Food Safety is the Law.
it is also good business.
PFSS Food Safety Specialists can guide you through the multitude of state and federal requirements that govern food production and handling.
The FDA Food Safety Modernization Act (FSMA) was signed into law on January 4, 2011. Its purpose is to ensure the U.S. food supply is safe by shifting the focus from responding to contamination to preventing it. FSMA prompted FDA to create a multitude of rules and regulations which impact state and local regulations affecting food and worker safety in agricultural operations.
Your experienced PFSS Food Safety Specialists are your on-call resource to guide, advise, and help you navigate these regulations. We are also here for you as a professional resource for information on food safety programs and requirements.
The Food Safety Modernization Act (FSMA) established regulations and governs food safety practices across the United States. It is also the foundation for most state and local food safety regulations. These links will take you to the full text of the FSMA, along with FDA guidance for compliance.
The FDA’s Produce Safety Rule sets the standards for the growing, harvesting, packing and holding of produce for human consumption. The Produce Safety Alliance is a collaboration between Cornell University, FDA and USDA to help growers meet the regulatory requirements of the Produce Safety Rule.
The Preventive Controls Rule for Human Food is the modernization of long-standing good manufacturing practice requirements.

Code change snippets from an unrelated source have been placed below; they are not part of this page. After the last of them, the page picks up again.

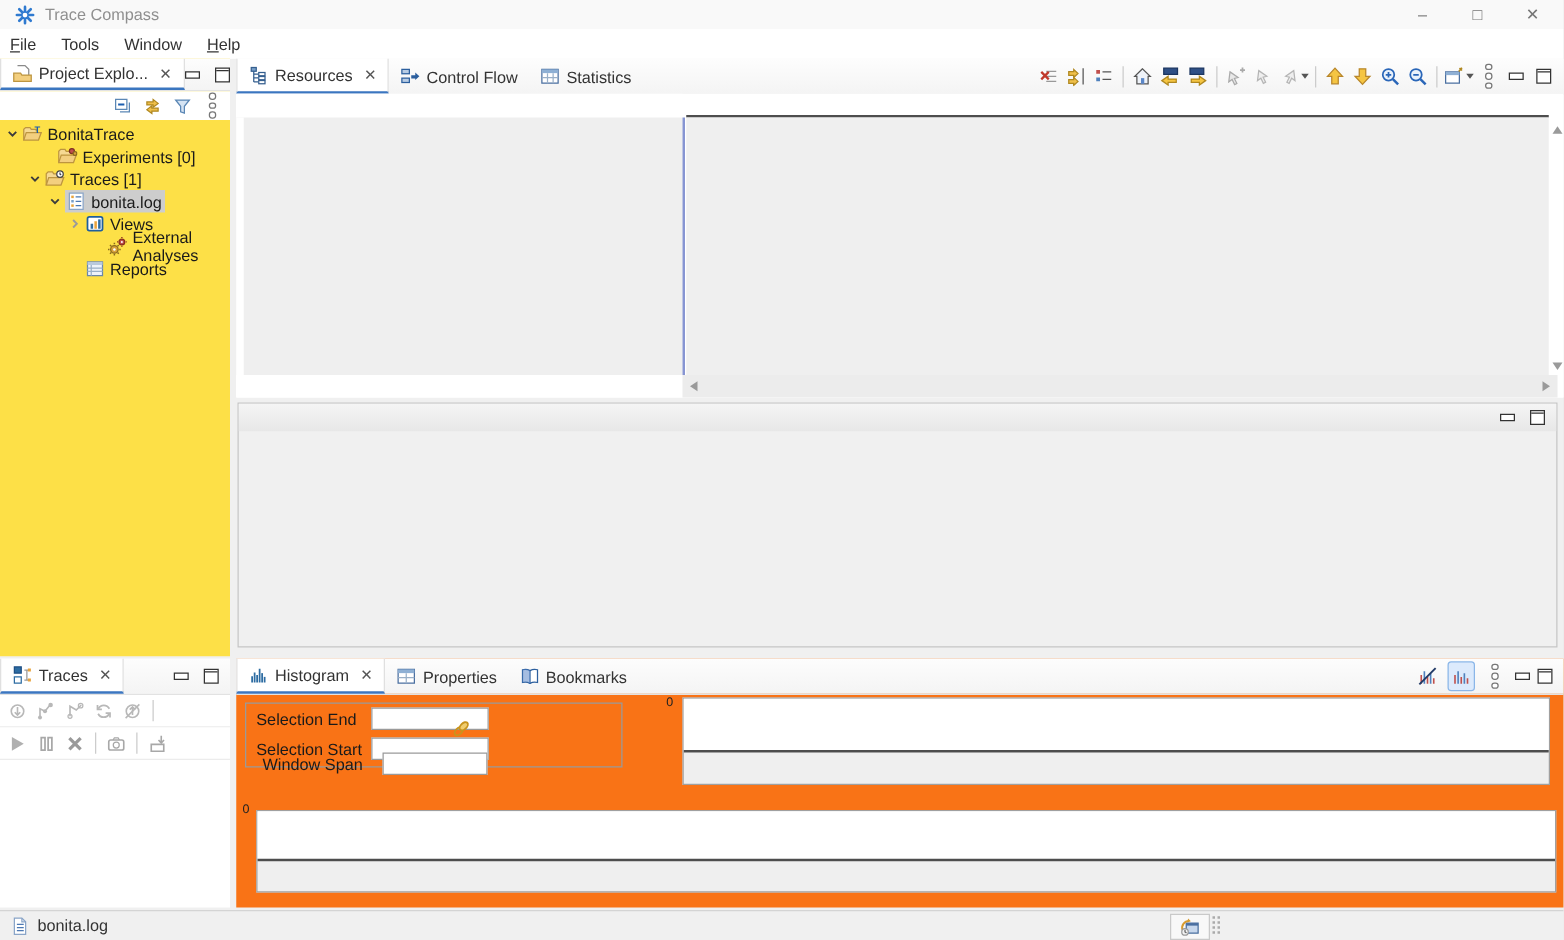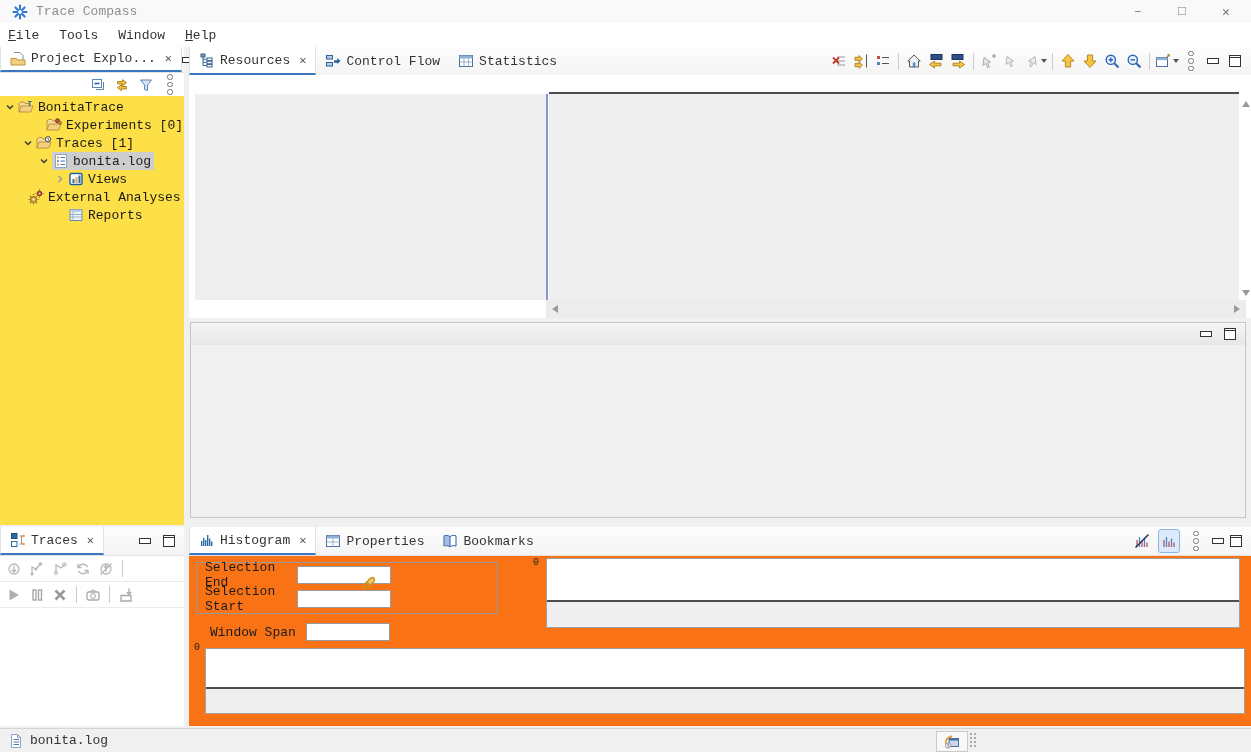"Trace Compass" .abs { font-family: Liberation Mono, monospace -> none }
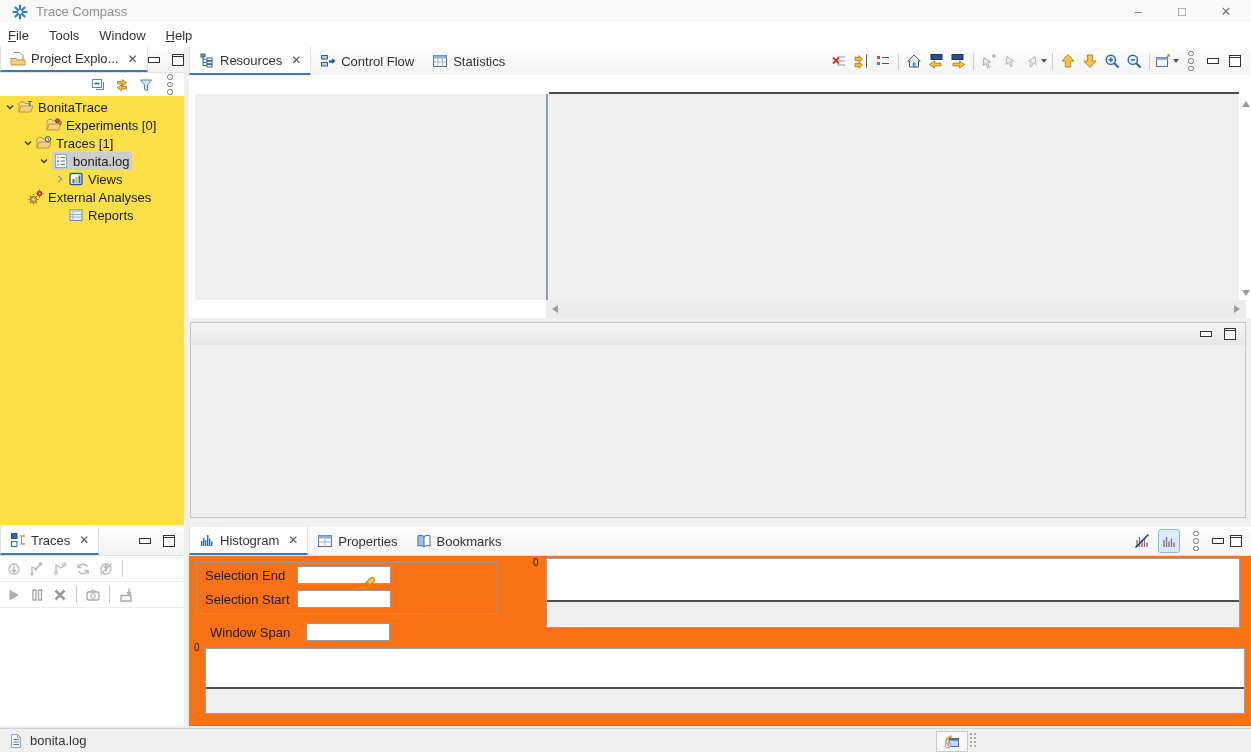"External Analyses" div.tree-row { padding-left: 28px -> 86px }
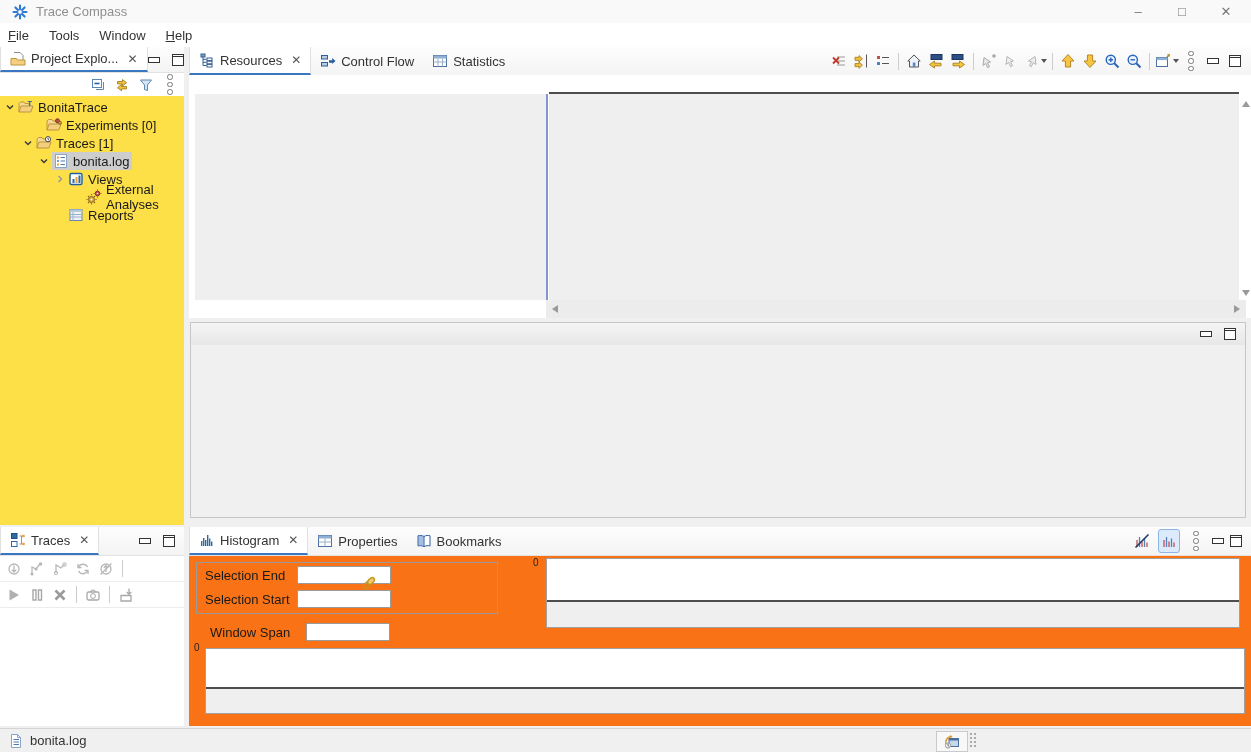"Window Span" #wspan-row { top: 65px -> 44px }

It also adds requirements for domestic and foreign facilities to establish and implement hazard analysis and risk-based preventive controls for human food. The Food Safety Preventive Controls Alliance (FSPCA) is a public-private alliance of key industry, the FDA, and the Illinois Institute of Technology’s Institute for Food Safety and Health.
The FSMA rule on Sanitary Transportation of Human and Animal Food regulates and codifies FDA’s efforts to protect foods from farm to table by keeping them safe from contamination during transportation.
Aimed at preventing intentional adulteration from acts intended to cause wide-scale harm to public health, this rule requires mitigation and risk reducing strategies for processes in certain registered food facilities.
This rule requires that importers perform certain risk-based activities to verify that food imported into the United States has been produced in a manner that meets applicable U.S. safety standards.
This proposed rule would establish additional traceability recordkeeping requirements (beyond what is already required in existing regulations) for persons who manufacture, process, pack, or hold foods the FDA has designated for inclusion on the Food Traceability List. If enacted, the rule will help the FDA rapidly and effectively identify recipients of potentially contaminated foods to prevent or mitigate foodborne illness outbreaks.
The Georgia Department of Agriculture has developed programs to protect consumers’ health by ensuring that food in Georgia is prepared in a clean environment and is honestly presented.
To ensure the safety of tomatoes to consumers, Florida tomatoes are subject to mandatory state inspection and audit for handling, production and packing. The Florida Tomato Committee is a Federal Marketing Order regulating the handling of tomatoes and has authority over the tomatoes grown in Florida.